TEXADA, an IDFA DocLab 2023 selected experience, is a VR documentary that contrasts two experiences of time: the human and the geological. The human experience of time is relative, but it is nothing compared to the timescale of the limestone being excavated on the Canadian island of Texada. The film alternates between shots of the island and more abstract animations depicting the timescale of rocks while interweaving voices of mineworkers. Interview with directors Josephine Anderson and Claire Sanford.
Josephine: My name is Josephine Anderson. I’m a documentary filmmaker and I work across modes. This is my first virtual reality project, but my first project as a filmmaker was actually an interactive web documentary back in the day, and I’ve also been like lots of short films and feature film.
Claire: My name is Claire Sanford. I am the co-director of TEXADA. I’m a documentary filmmaker and cinematographer originally from British Columbia and living in Montreal for the past decade and a half.
Claire: It was around the time when the Ricoh Theta was kind of the big thing and there was just a lot of cameras coming on the market that felt accessible, finally. We wanted to work together and explore this new VR medium. In terms of narrative and storytelling, we hadn’t even gotten that far yet, but we were thinking about capturing the world and feeling yourself in the world differently because of these 360 cameras. So we decided, let’s grab a camera and do some tests on Texada, where I grew up.
Josephine: If we were going to film on Texada, is there something we want to focus on? The limestone quarries are the economic lifeblood of the island. And we started talking about what’s our connection to that.
Texada is about rocks, people and time—the head-spinning vastness of terrestrial epochs contrasted with the immediacy of day-to-day human experience. Real and imagined landscapes document a journey from the Earth’s formation to the current moment: twinned streams of existence mixing and mingling in an ever-changing flow. As geologic forces continue to unfold, the only constant is transformation. Yet amongst the great heave of history, glimpses of temporal beauty, like discovering beautiful stones on a beach, help us understand our place in the universe.
– NFB Website

Approach
Claire: We came to limestone really because it’s something I know really well having grown up on Texada. There’s always felt like there’s been a squishing of ideas together. This island is completely covered in nature and feels at some parts untouched and filled with animals. You can sort of understand how you can live in harmony with nature. And then there’s an explosion and we’re mining the island and shipping the top of it off to serve the needs of our modern society––some of it for positive, wonderful reasons like connection and transportation and services that let people live modern lives.
Josephine: We were interested in philosophizing around time and people and nature and the earth. It all collides. We started to think about, well, maybe there’s a reference point for the smallness of humans and the way we’re approaching humanity from a more humble place that can use the mines that we have access to.

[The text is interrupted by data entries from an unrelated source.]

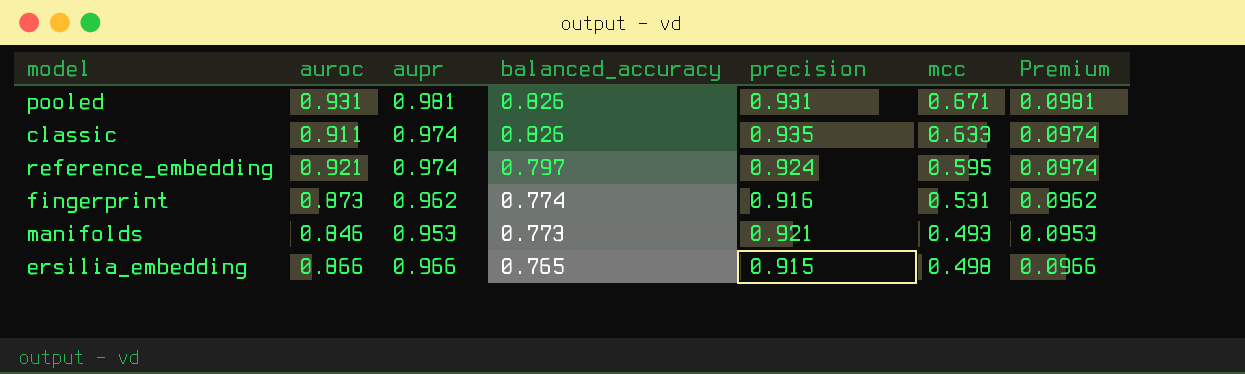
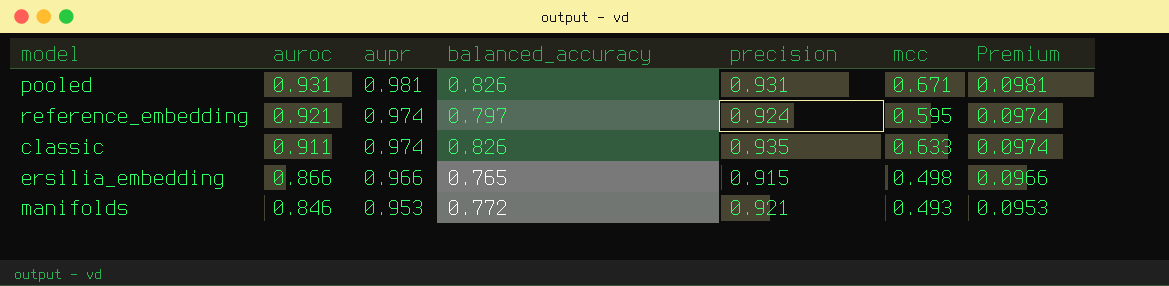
row order: balanced_accuracy descending -> auroc descending
row fingerprint: 0.873 | 0.962 | 0.774 | 0.916 | 0.531 | 0.0962 -> none
manifolds | balanced_accuracy: 0.773 -> 0.772

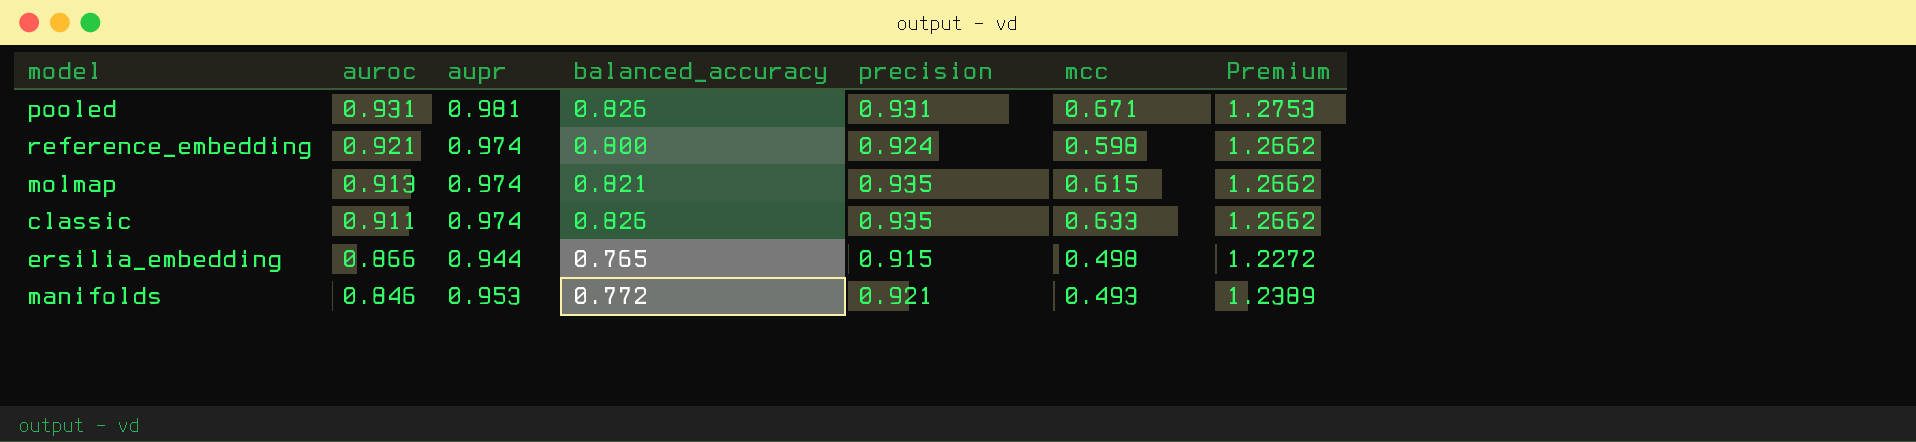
column Premium | formula: [aupr] * 0.1 -> [aupr] * 1.3
reference_embedding | balanced_accuracy: 0.797 -> 0.800
reference_embedding | mcc: 0.595 -> 0.598
row molmap: none -> 0.913 | 0.974 | 0.821 | 0.935 | 0.615 | 1.2662
ersilia_embedding | aupr: 0.966 -> 0.944

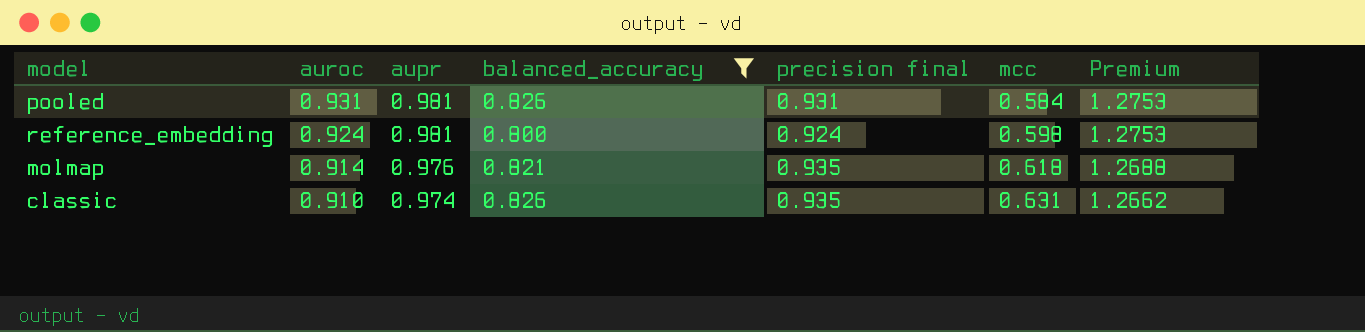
filter: none -> balanced_accuracy >= 0.800
column name: precision -> precision final
pooled | mcc: 0.671 -> 0.584
reference_embedding | auroc: 0.921 -> 0.924
reference_embedding | aupr: 0.974 -> 0.981
reference_embedding | Premium: 1.2662 -> 1.2753
molmap | auroc: 0.913 -> 0.914
molmap | aupr: 0.974 -> 0.976
molmap | mcc: 0.615 -> 0.618
molmap | Premium: 1.2662 -> 1.2688
classic | auroc: 0.911 -> 0.910
classic | mcc: 0.633 -> 0.631

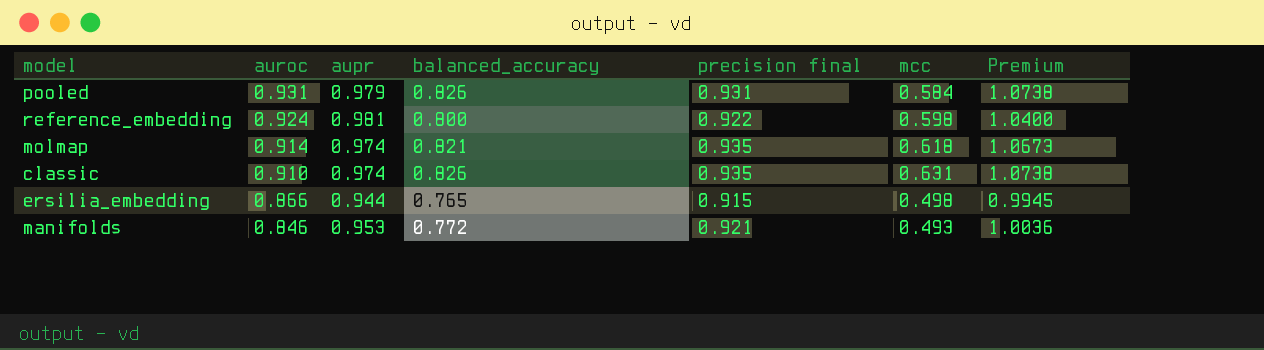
filter: balanced_accuracy >= 0.800 -> none
column Premium | formula: [aupr] * 1.3 -> [balanced_accuracy] * 1.3
pooled | aupr: 0.981 -> 0.979
reference_embedding | precision final: 0.924 -> 0.922
molmap | aupr: 0.976 -> 0.974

Claire: We really felt that there was so many timescales represented in the process of mining the limestone, our engagement with it, and how it was made. From the depths of the formation of our planet to this minute right now, there’s this very clear engagement we have with this rock that shows us that we’re both so little and small in the big scheme of things, but so big and so important in our own minds. And the rock really is our access point to those big juxtapositions.
Claire: We wanted to give impressions and not necessarily settle on characters that you’ll follow that have some kind of arc. We wanted to go away from that idea that that’s how you have to tell a story.
Claire: We could explore limestone in part through the point of view of mine workers, in the sense that we all have to figure out what we do with our bodies, what we decide is our purpose, what’s a worthwhile way to spend our time every single day. So allowing the project to kind of take on that perspective at certain points and then contrasting that against this kind of infinite sense of geologic time, it was very interesting to us.

Mixing 360 and Animation
Josephine: TEXADA feels almost like there’s a central thematic exploration and then all these different accents in the experience and that’s why VR fits in such an amazing way, because you don’t need to have just one direct character arc. You can offer the user a multitude of sensory inputs. And just allow them to all dance together.
Josephine: We knew we wanted to have a combination of 360 and animation. We knew we wanted to push the real into the beyond real and the beyond human. Animation seemed like the best way to do that.

Josephine: The film starts with the animated sequences and 360 video as separated scenes. Then there is a gradual merging of the worlds. Towards the end of the experience you actually see both the animation and 360 video woven together at the same time. We wanted to have this central intention of trying to find ways to feel like the real world and imagined world are blending.
Claire: That’s the part I love about the VR medium is that it’s an exercise in giving up control. As directors, we are all about control. Even in documentaries where you’re observing, you’re making choices constantly to turn toward or to turn away, to allow people to see it or to take that away from them. In VR you have to give up that control. You don’t know where people are going to focus. But you just have to give up control. And that was so freeing and liberating.